Le 9 mars 2020, des unités de police de la Division Régionale de la Police Judiciaire du Nord-Ouest, le commissariat central numéro 3 et le poste de contrôle des ESIR, ont simultanément subi des attaques. Les premiers éléments des enquêtes avaient révélé que lesdites attaques visaient la libération des personnes suspectes arrêtées hier dans le cadre de l’attentat à l’explosif survenu le 8 mars à Bamenda.

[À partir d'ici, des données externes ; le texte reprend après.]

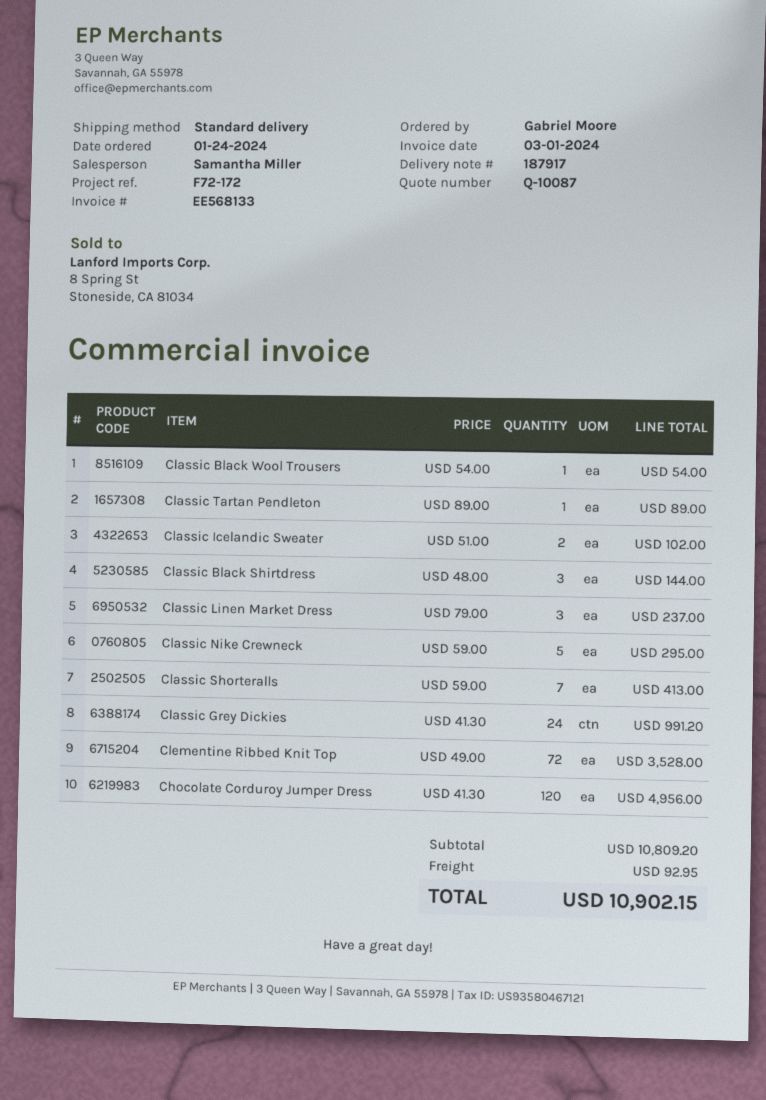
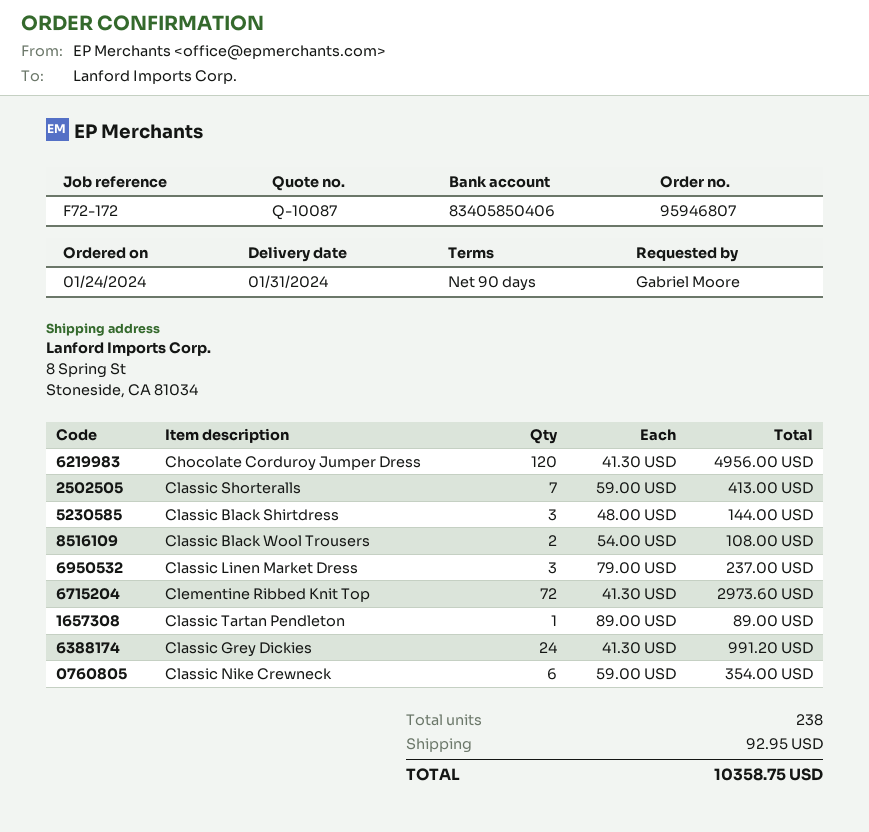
Classic Black Wool Trousers: 1 x 54.00 = 54.00 -> 2 x 54.00 = 108.00
Classic Icelandic Sweater: 2 x 51.00 = 102.00 -> none
Classic Nike Crewneck: 5 x 59.00 = 295.00 -> 6 x 59.00 = 354.00
Clementine Ribbed Knit Top: 72 x 49.00 = 3528.00 -> 72 x 41.30 = 2973.60
total: 10902.15 -> 10358.75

Dans une interview accordée à CT le 7 avril 2020, Paul Tasong Njukang a déclaré que l’on ne saurait attendre que la paix retourne totalement dans les deux régions pour déployer le plan de reconstruction et développement, eut égard à l’ampleur de la tâche évaluée à l’issue de la collecte des données effectuée sur le terrain sous la coordination des deux gouverneurs. «La priorité sera déterminée géographiquement et accordée aux zones où la reconstruction peut être faite avec le minimum de risque. C’est clair qu’il existe encore des poches de résistance mais de manière générale la situation est loin de ce qu’elle était il y a deux ou trois ans», a dit le membre du gouvernement. C’est dire si à l’observation, là où il y a résistance, les forces de défense et de sécurité devraient faire le ménage pour que la reconstruction voulue par le chef de l’État se poursuive jusqu’à son terme.